The vulnerability was discovered over the Christmas holiday on a Linksys WAG200G router by a security researcher named Eloi Vanderbeken. He found that the device had a service listening on port 32764 TCP, and that connecting to it allowed a remote user to send unauthenticated commands to the device and reset the administrative password.
It was later reported by other users that the same backdoor was present in multiple devices from Cisco, Netgear, Belkin, and other manufacturers. On many devices this undocumented interface can only be accessed from the local or wireless network, but on some devices it is also accessible from the Internet.
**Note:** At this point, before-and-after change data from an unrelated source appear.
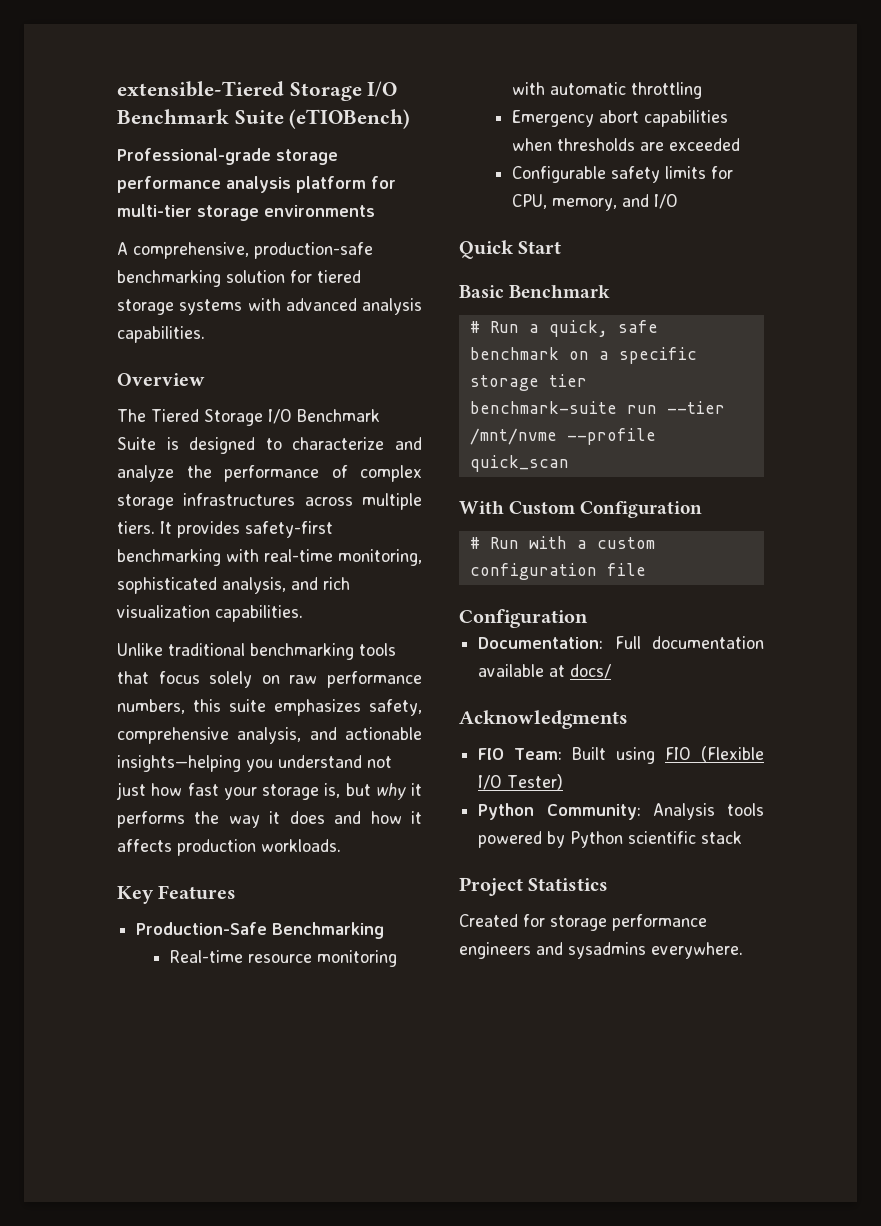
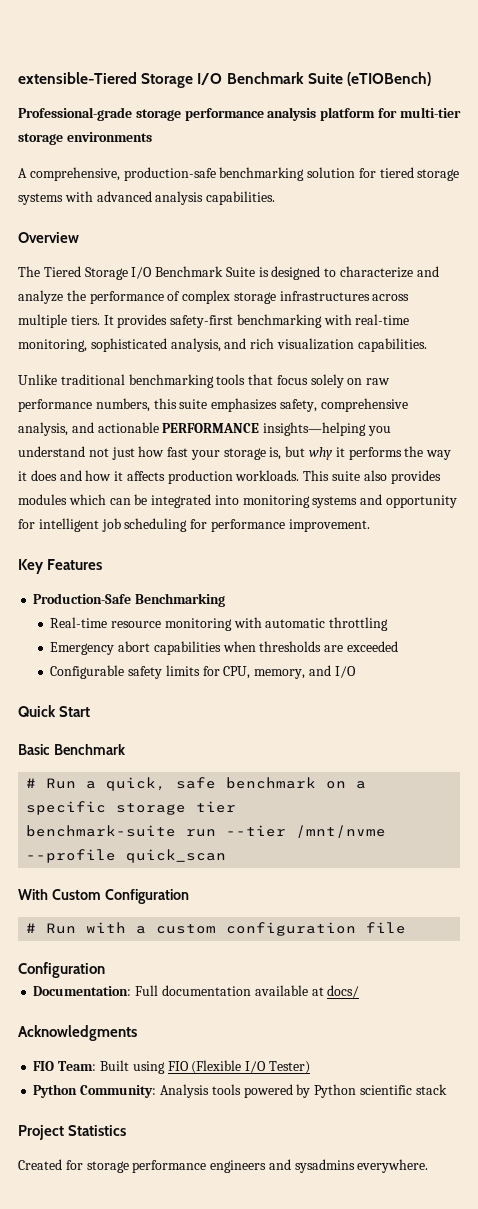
- Unlike traditional benchmarking tools that focus solely on raw performance numbers, this suite emphasizes safety, comprehensive analysis, and actionable insights—helping you understand not just how fast your storage is, but why it performs the way it does and how it affects production workloads.
+ Unlike traditional benchmarking tools that focus solely on raw performance numbers, this suite emphasizes safety, comprehensive analysis, and actionable PERFORMANCE insights—helping you understand not just how fast your storage is, but why it performs the way it does and how it affects production workloads. This suite also provides modules which can be integrated into monitoring systems and opportunity for intelligent job scheduling for performance improvement.

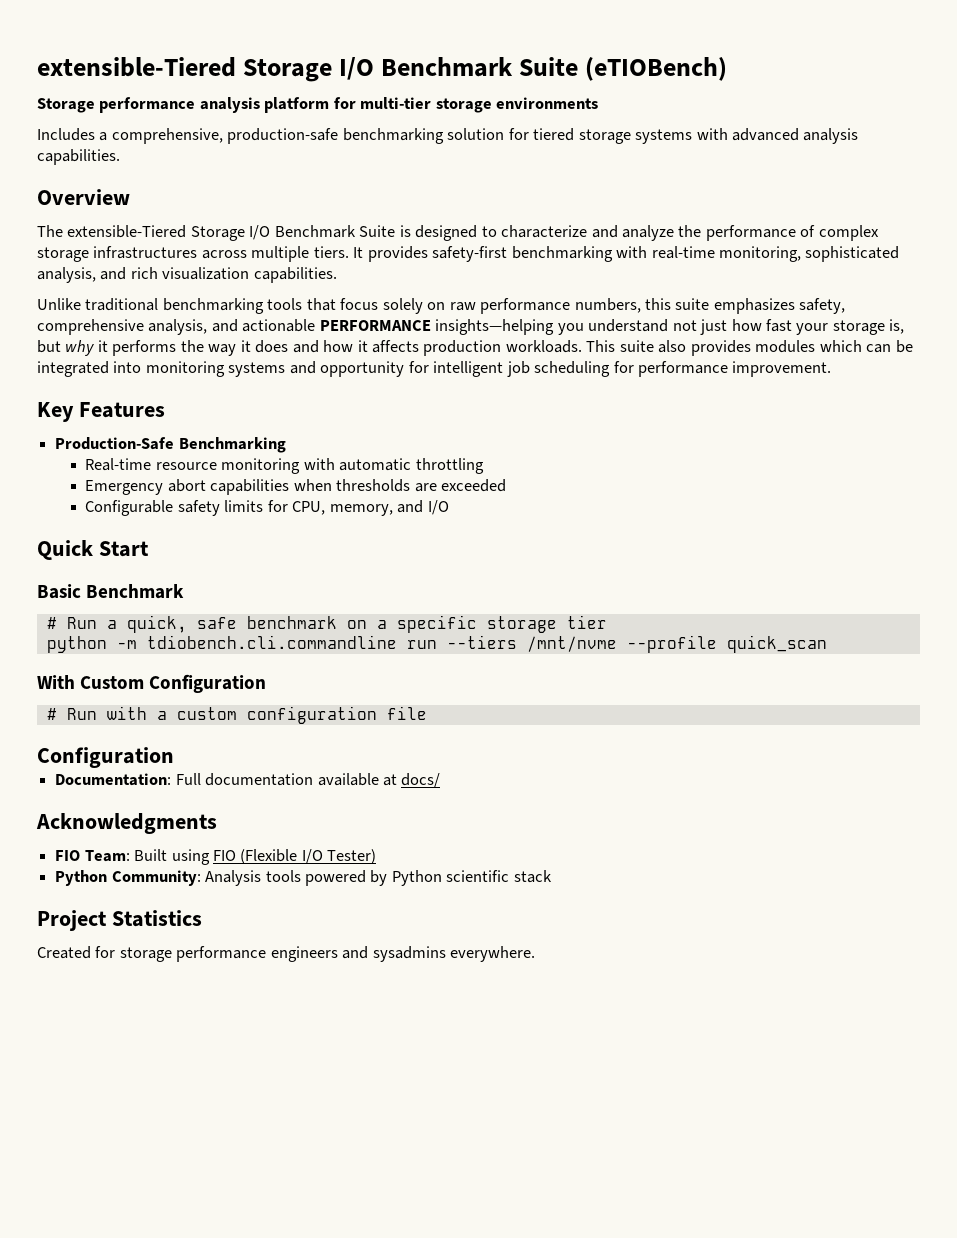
- Professional-grade storage performance analysis platform for multi-tier storage environments
+ Storage performance analysis platform for multi-tier storage environments
- A comprehensive, production-safe benchmarking solution for tiered storage systems with advanced analysis capabilities.
+ Includes a comprehensive, production-safe benchmarking solution for tiered storage systems with advanced analysis capabilities.
- The Tiered Storage I/O Benchmark Suite is designed to characterize and analyze the performance of complex storage infrastructures across multiple tiers.
+ The extensible-Tiered Storage I/O Benchmark Suite is designed to characterize and analyze the performance of complex storage infrastructures across multiple tiers.
- benchmark-suite run --tier /mnt/nvme --profile quick_scan
+ python -m tdiobench.cli.commandline run --tiers /mnt/nvme --profile quick_scan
Cisco identified the vulnerability in its WAP4410N Wireless-N Access Point, WRVS4400N Wireless-N Gigabit Security Router and RVS4000 4-port Gigabit Security Router. The company is no longer responsible for Linksys routers, as it sold that consumer division to Belkin early last year.
The vulnerability is caused by a testing interface that can be accessed from the LAN side on the WRVS4400N and RVS4000 routers and also the wireless network on the WAP4410N wireless access point device.
”An attacker could exploit this vulnerability by accessing the affected device from the LAN-side interface and issuing arbitrary commands in the underlying operating system,” Cisco said in an advisory published Friday. “An exploit could allow the attacker to access user credentials for the administrator account of the device, and read the device configuration. The exploit can also allow the attacker to issue arbitrary commands on the device with escalated privileges.”
The company noted that there are no known workarounds that could mitigate this vulnerability in the absence of a firmware update.
The SANS Internet Storm Center, a cyber threat monitoring organization, warned at the beginning of the month that it detected probes for port 32764 TCP on the Internet, most likely targeting this vulnerability.